The increasing availability of high throughput sequencing technologies poses several challenges concerning the analysis of genomic data. Within this context, duplication-aware sequence alignment taking into account complex mutation events is regarded as an important problem, particularly in light of recent evolutionary bioinformatics researches that highlighted the role of tandem duplications as one of the most important mutation events. Traditional sequence comparison algorithms do not take into account these events, resulting in poor alignments in terms of biological significance, mainly because of their assumption of statistical independence among contiguous residues. Several duplication-aware algorithms have been proposed in the last years which differ either for the type of duplications they consider or for the methods adopted to identify and compare them. However, there is no solution which clearly outperforms the others and no methods exist for assessing the reliability of the resulting alignments.
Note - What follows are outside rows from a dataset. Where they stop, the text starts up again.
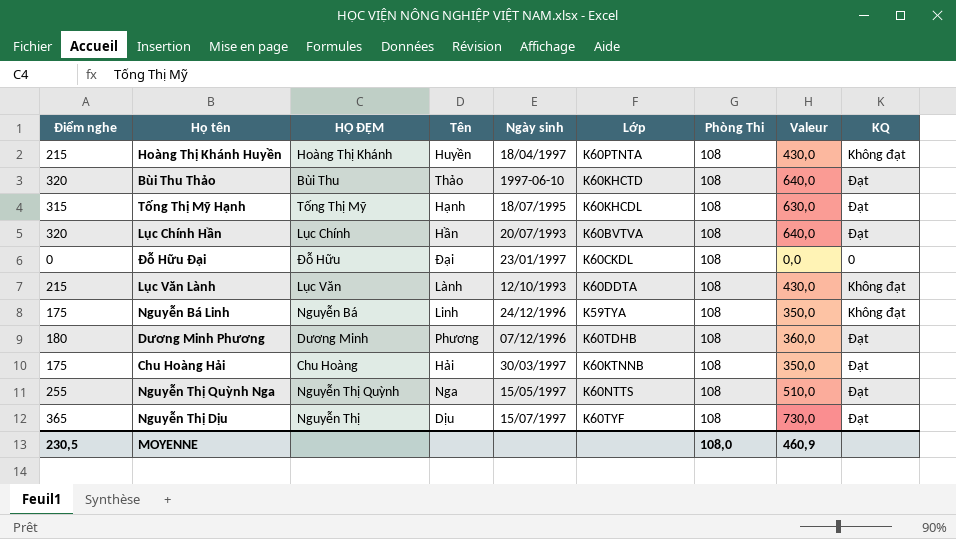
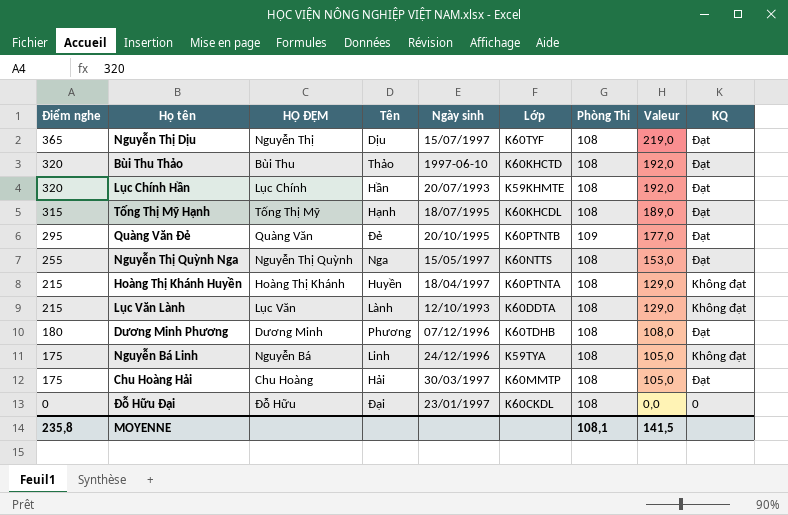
row order: none -> Điểm nghe descending
column Valeur | formula: [Điểm nghe] * 2 -> [Điểm nghe] * 0,6
Lục Chính Hần | Lớp: K60BVTVA -> K59KHMTE
row Quàng Văn Đẻ: none -> 295 | Quàng Văn | Đẻ | 20/10/1995 | K60PTNTB | 109 | 177,0 | Đạt
Chu Hoàng Hải | Lớp: K60KTNNB -> K60MMTP
MOYENNE | Điểm nghe: 230,5 -> 235,8
MOYENNE | Phòng Thi: 108,0 -> 108,1
MOYENNE | Valeur: 460,9 -> 141,5

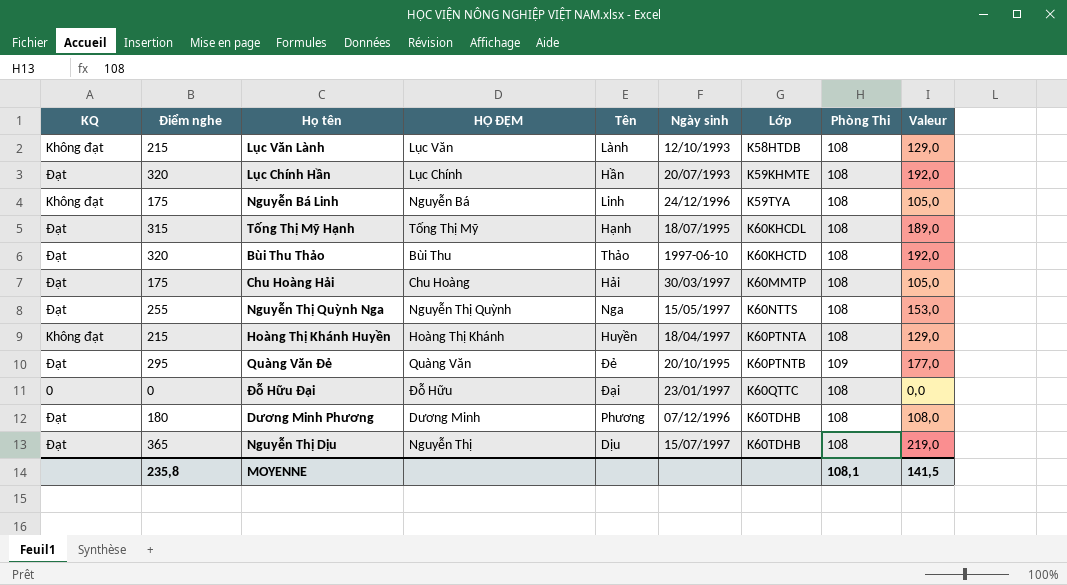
row order: Điểm nghe descending -> Lớp ascending
column KQ | position: 9 -> 1
Lục Văn Lành | Lớp: K60DDTA -> K58HTDB
Đỗ Hữu Đại | Lớp: K60CKDL -> K60QTTC
Nguyễn Thị Dịu | Lớp: K60TYF -> K60TDHB

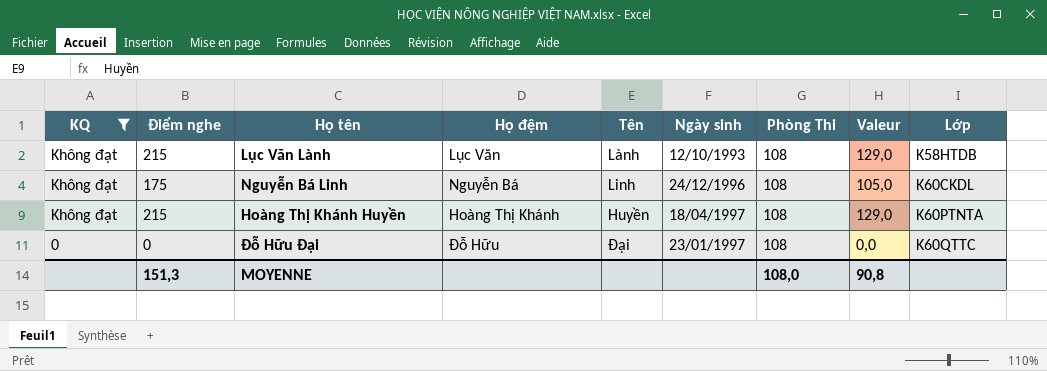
filter: none -> KQ != Đạt
column name: HỌ ĐỆM -> Họ đệm
column Lớp | position: 7 -> 9
Nguyễn Bá Linh | Lớp: K59TYA -> K60CKDL
MOYENNE | Điểm nghe: 235,8 -> 151,3
MOYENNE | Phòng Thi: 108,1 -> 108,0
MOYENNE | Valeur: 141,5 -> 90,8

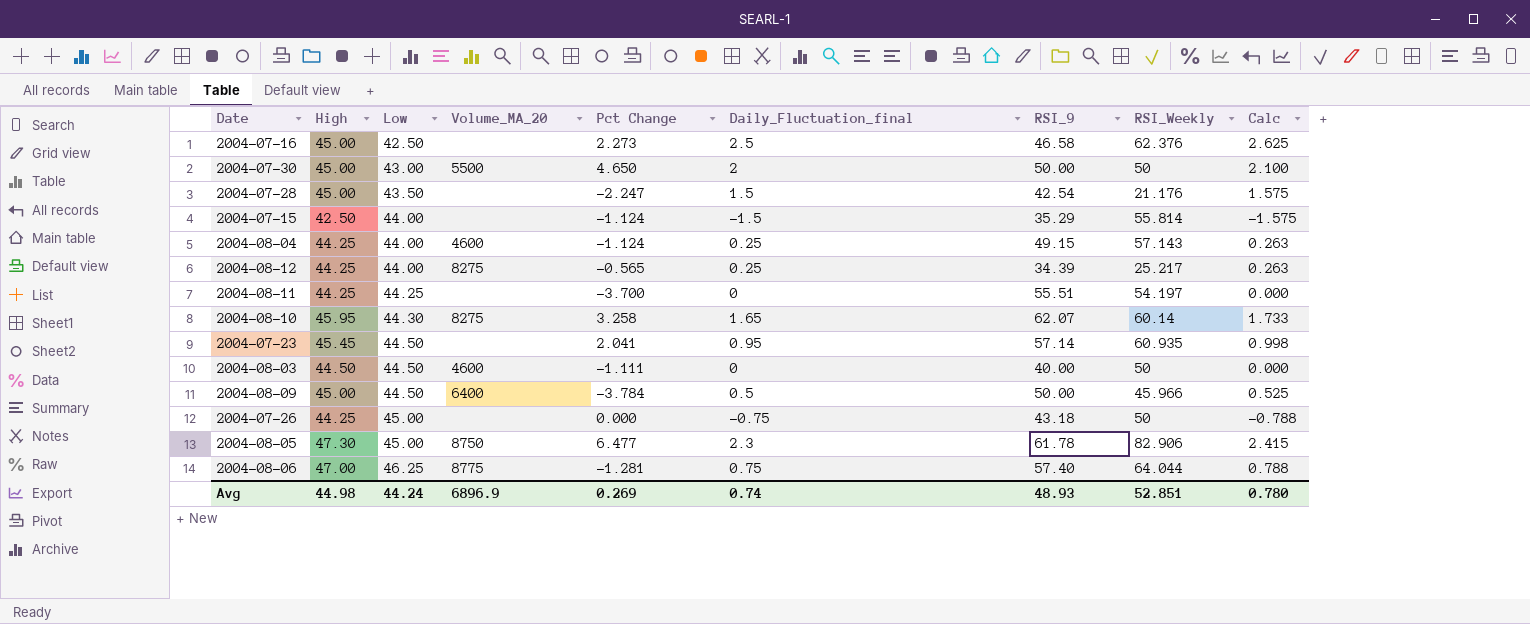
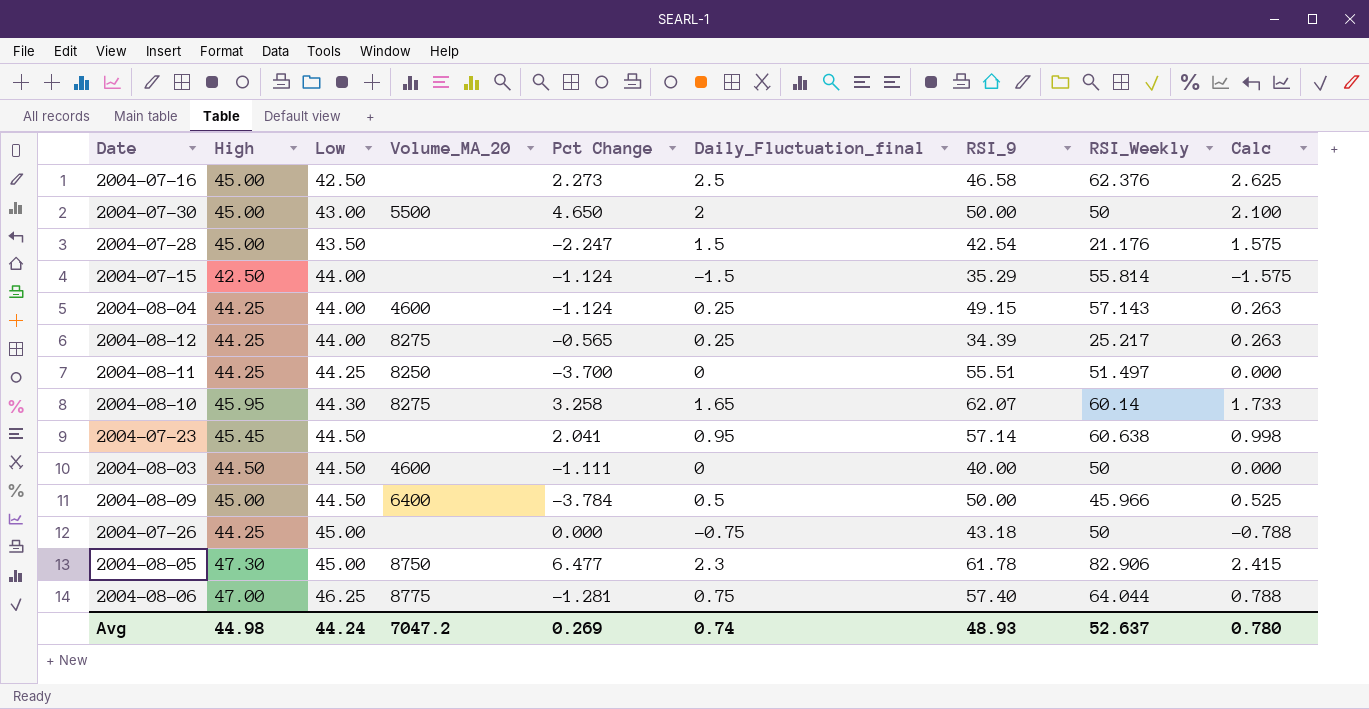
2004-08-11 | Volume_MA_20: none -> 8250
2004-08-11 | RSI_Weekly: 54.197 -> 51.497
2004-07-23 | RSI_Weekly: 60.935 -> 60.638
Avg | Volume_MA_20: 6896.9 -> 7047.2
Avg | RSI_Weekly: 52.851 -> 52.637

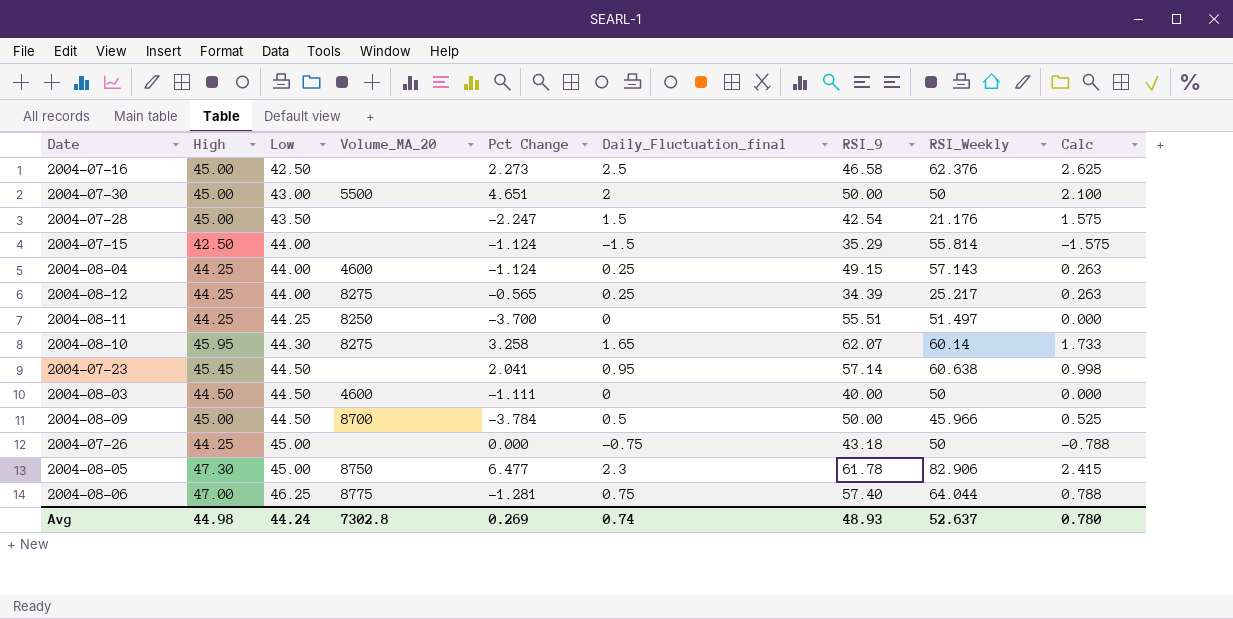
2004-07-30 | Pct Change: 4.650 -> 4.651
2004-08-09 | Volume_MA_20: 6400 -> 8700
Avg | Volume_MA_20: 7047.2 -> 7302.8

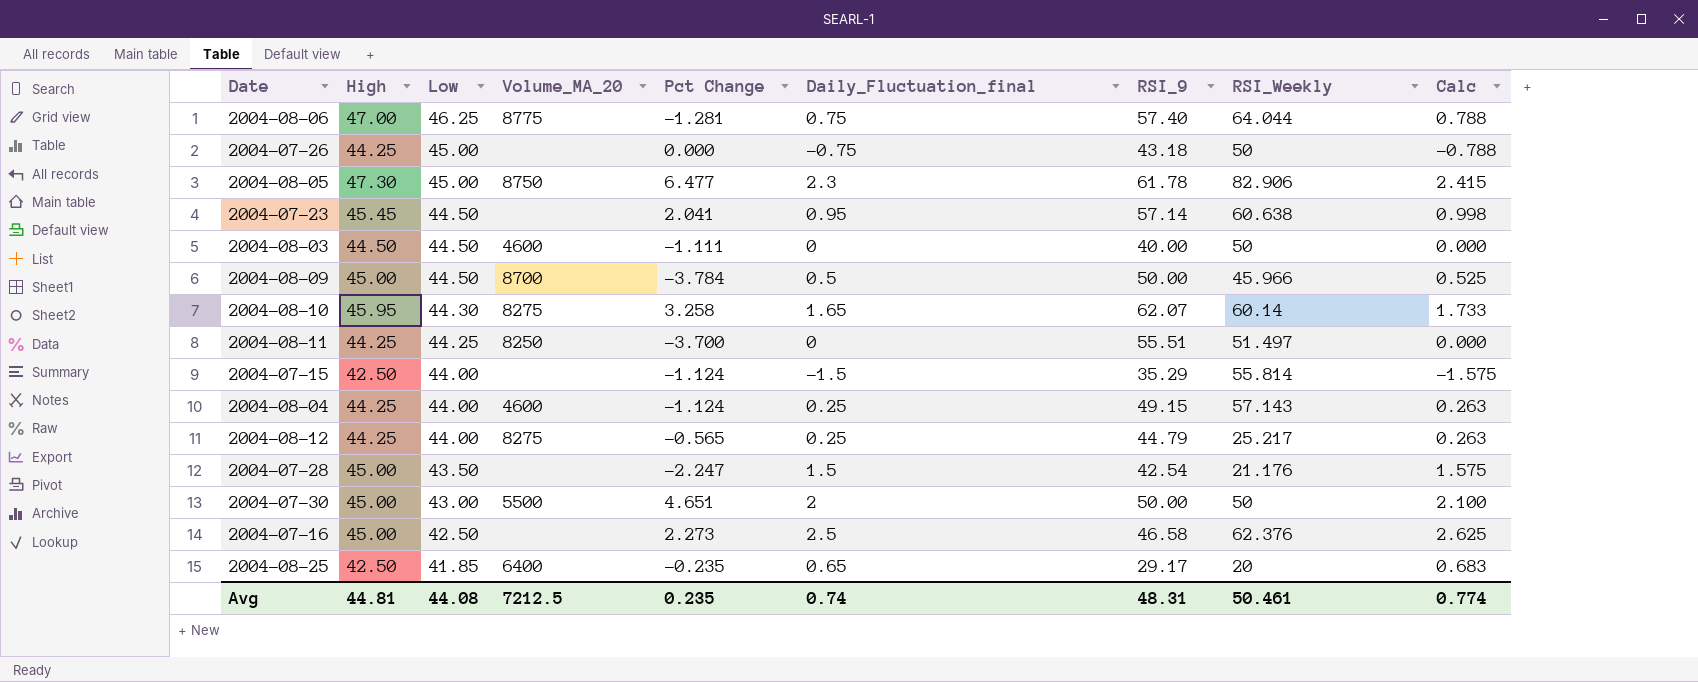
row order: Low ascending -> Low descending
2004-08-12 | RSI_9: 34.39 -> 44.79
row 2004-08-25: none -> 42.50 | 41.85 | 6400 | -0.235 | 0.65 | 29.17 | 20 | 0.683
Avg | High: 44.98 -> 44.81
Avg | Low: 44.24 -> 44.08
Avg | Volume_MA_20: 7302.8 -> 7212.5
Avg | Pct Change: 0.269 -> 0.235
Avg | RSI_9: 48.93 -> 48.31
Avg | RSI_Weekly: 52.637 -> 50.461
Avg | Calc: 0.780 -> 0.774

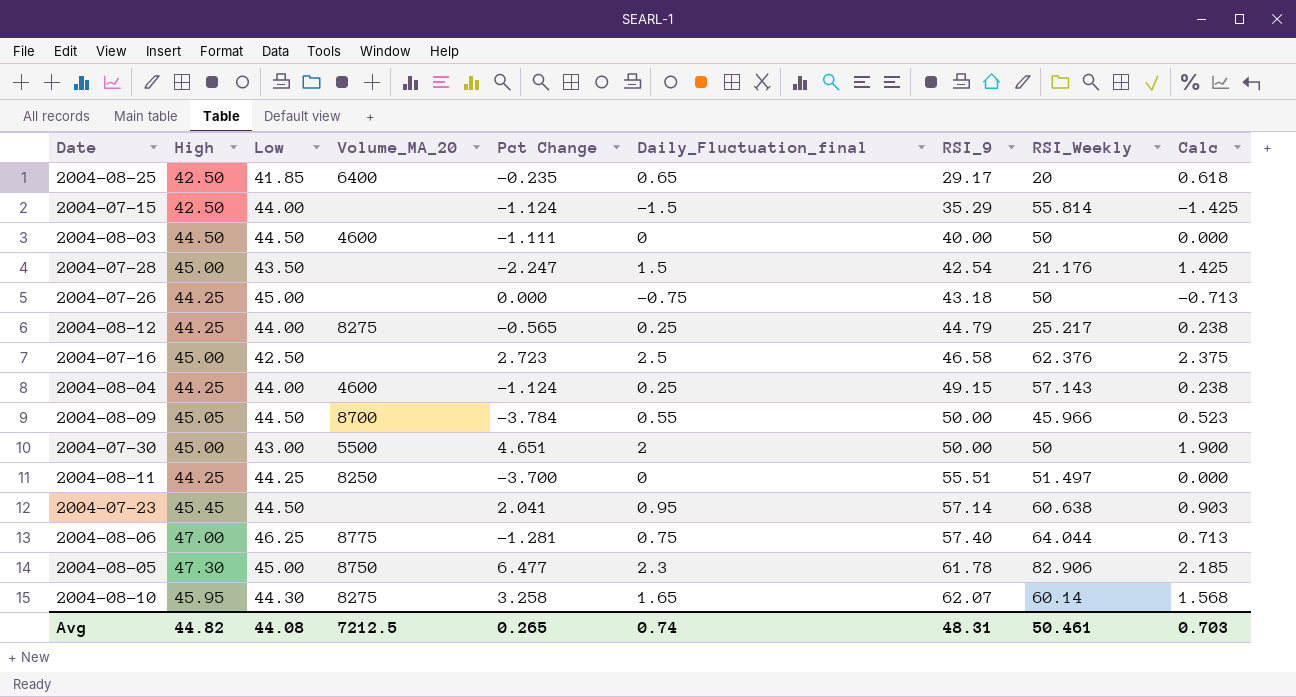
row order: Low descending -> RSI_9 ascending
column Calc | formula: [Daily_Fluctuation_final] * 1.05 -> [Daily_Fluctuation_final] * 0.95
2004-07-16 | Pct Change: 2.273 -> 2.723
2004-08-09 | High: 45.00 -> 45.05
2004-08-09 | Daily_Fluctuation_final: 0.5 -> 0.55
Avg | High: 44.81 -> 44.82
Avg | Pct Change: 0.235 -> 0.265
Avg | Calc: 0.774 -> 0.703

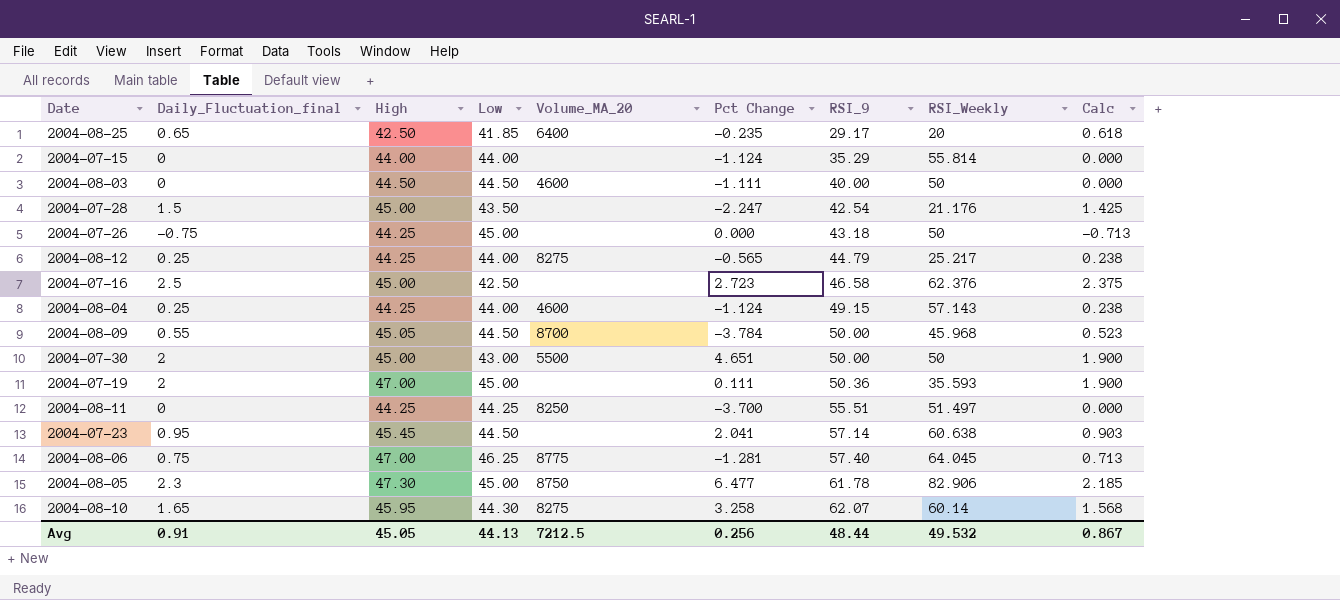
column Daily_Fluctuation_final | position: 6 -> 2
2004-07-15 | Daily_Fluctuation_final: -1.5 -> 0
2004-07-15 | High: 42.50 -> 44.00
2004-07-15 | Calc: -1.425 -> 0.000
2004-08-09 | RSI_Weekly: 45.966 -> 45.968
row 2004-07-19: none -> 2 | 47.00 | 45.00 | none | 0.111 | 50.36 | 35.593 | 1.900
2004-08-06 | RSI_Weekly: 64.044 -> 64.045
Avg | Daily_Fluctuation_final: 0.74 -> 0.91
Avg | High: 44.82 -> 45.05
Avg | Low: 44.08 -> 44.13
Avg | Pct Change: 0.265 -> 0.256
Avg | RSI_9: 48.31 -> 48.44
Avg | RSI_Weekly: 50.461 -> 49.532
Avg | Calc: 0.703 -> 0.867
This paper proposes a Monte Carlo method for assessing the quality of duplication-aware alignment algorithms and for driving the choice of the most appropriate alignment technique to be used in a specific context.The applicability and usefulness of the proposed approach are demonstrated on a case study, namely, the comparison of alignments based on edit distance with or without repeat masking.

Keywords: Monte Carlo simulation; duplications; sequence alignment; significance metrics; tandem repeat.